▶ [What is required]
Copy every entry below exactly as it appears, leaving out the images.

#### Data for this task ####

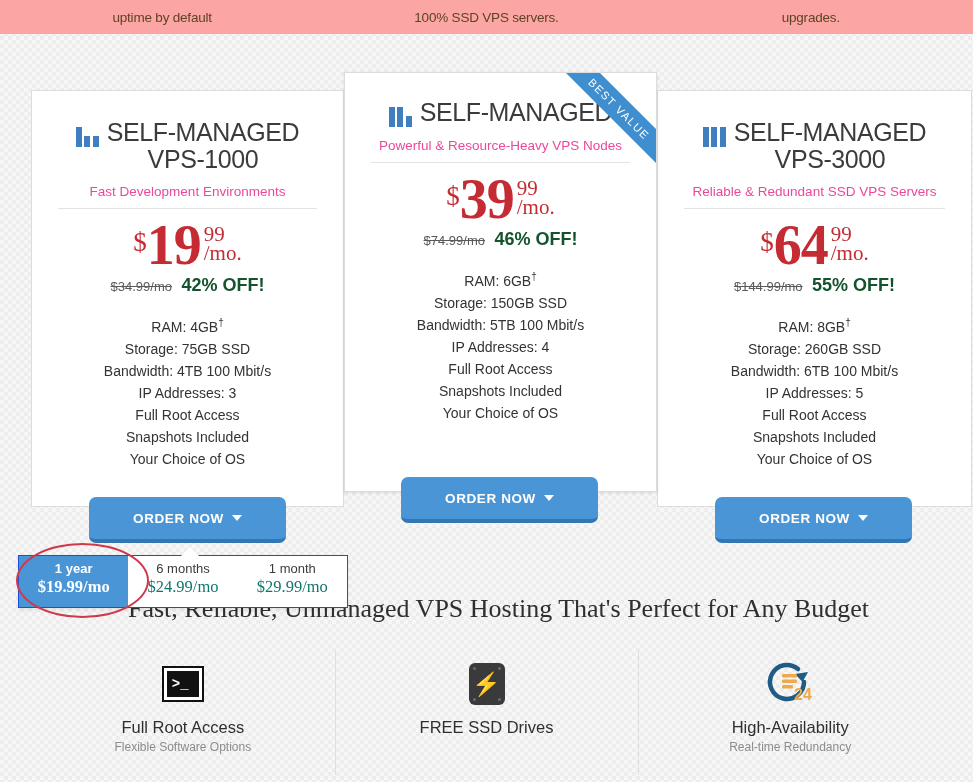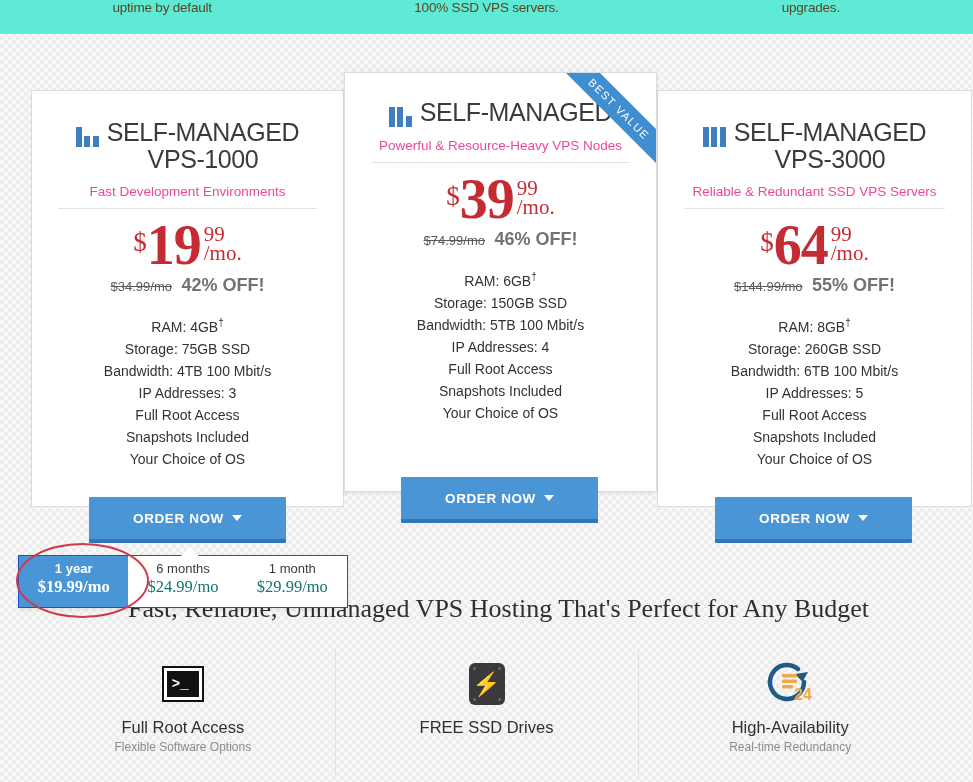--- a/index.html
+++ b/index.html
@@ -27,8 +27,9 @@
     top: 0; left: 0;
     width: 973px;
     height: 34px;
-    background: #5eead4;
-    display: flex;
+    background: #fca5a5;
+    display: flex;
+    align-items: center;
   }
   .topbar-col {
     flex: 1;

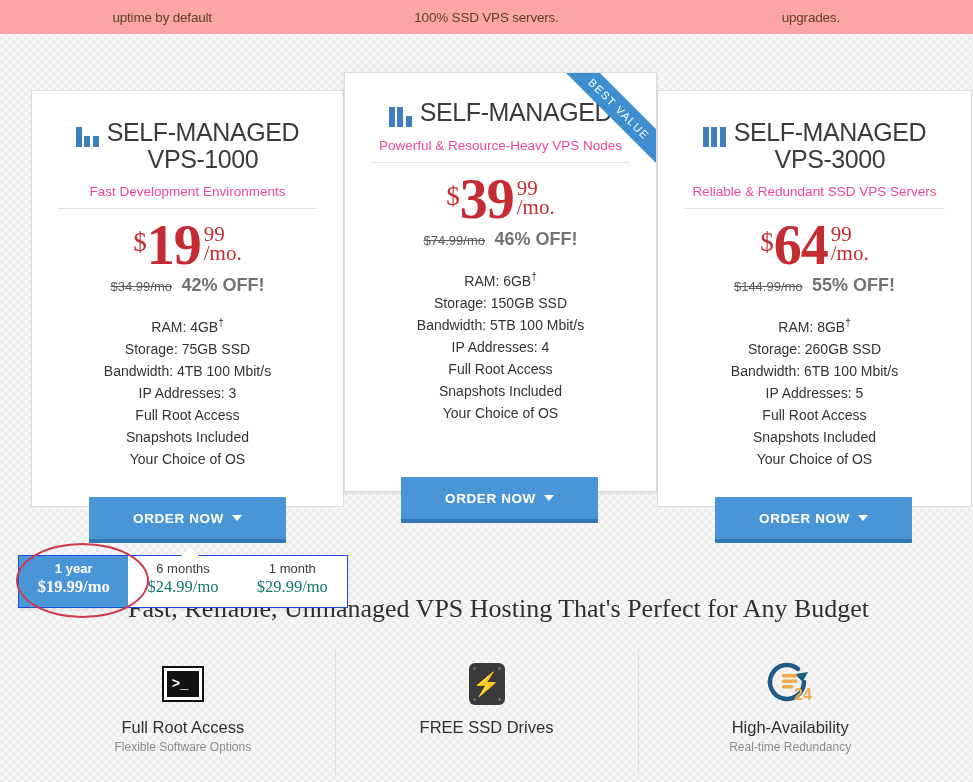--- a/index.html
+++ b/index.html
@@ -144,7 +144,7 @@
   .strike-off {
     font-size: 18px;
     font-weight: 700;
-    color: #737373;
+    color: #14532d;
     margin-left: 5px;
   }
 

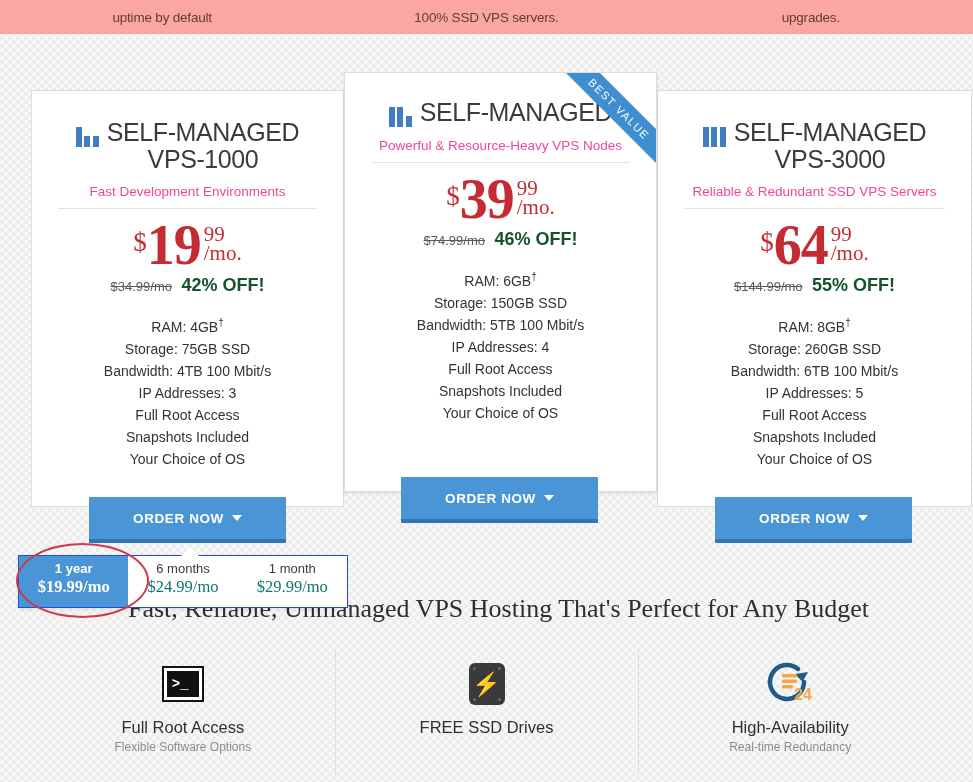--- a/index.html
+++ b/index.html
@@ -189,7 +189,7 @@
     height: 46px;
     background: #4a95d6;
     border-bottom: 4px solid #3277b3;
-    border-radius: 1px;
+    border-radius: 7px;
     color: #ffffff;
     font-size: 13.5px;
     font-weight: 700;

####

▶ [Response]
--- a/index.html
+++ b/index.html
@@ -27,8 +27,9 @@
     top: 0; left: 0;
     width: 973px;
     height: 34px;
-    background: #5eead4;
-    display: flex;
+    background: #fca5a5;
+    display: flex;
+    align-items: center;
   }
   .topbar-col {
     flex: 1;

--- a/index.html
+++ b/index.html
@@ -144,7 +144,7 @@
   .strike-off {
     font-size: 18px;
     font-weight: 700;
-    color: #737373;
+    color: #14532d;
     margin-left: 5px;
   }
 

--- a/index.html
+++ b/index.html
@@ -189,7 +189,7 @@
     height: 46px;
     background: #4a95d6;
     border-bottom: 4px solid #3277b3;
-    border-radius: 1px;
+    border-radius: 7px;
     color: #ffffff;
     font-size: 13.5px;
     font-weight: 700;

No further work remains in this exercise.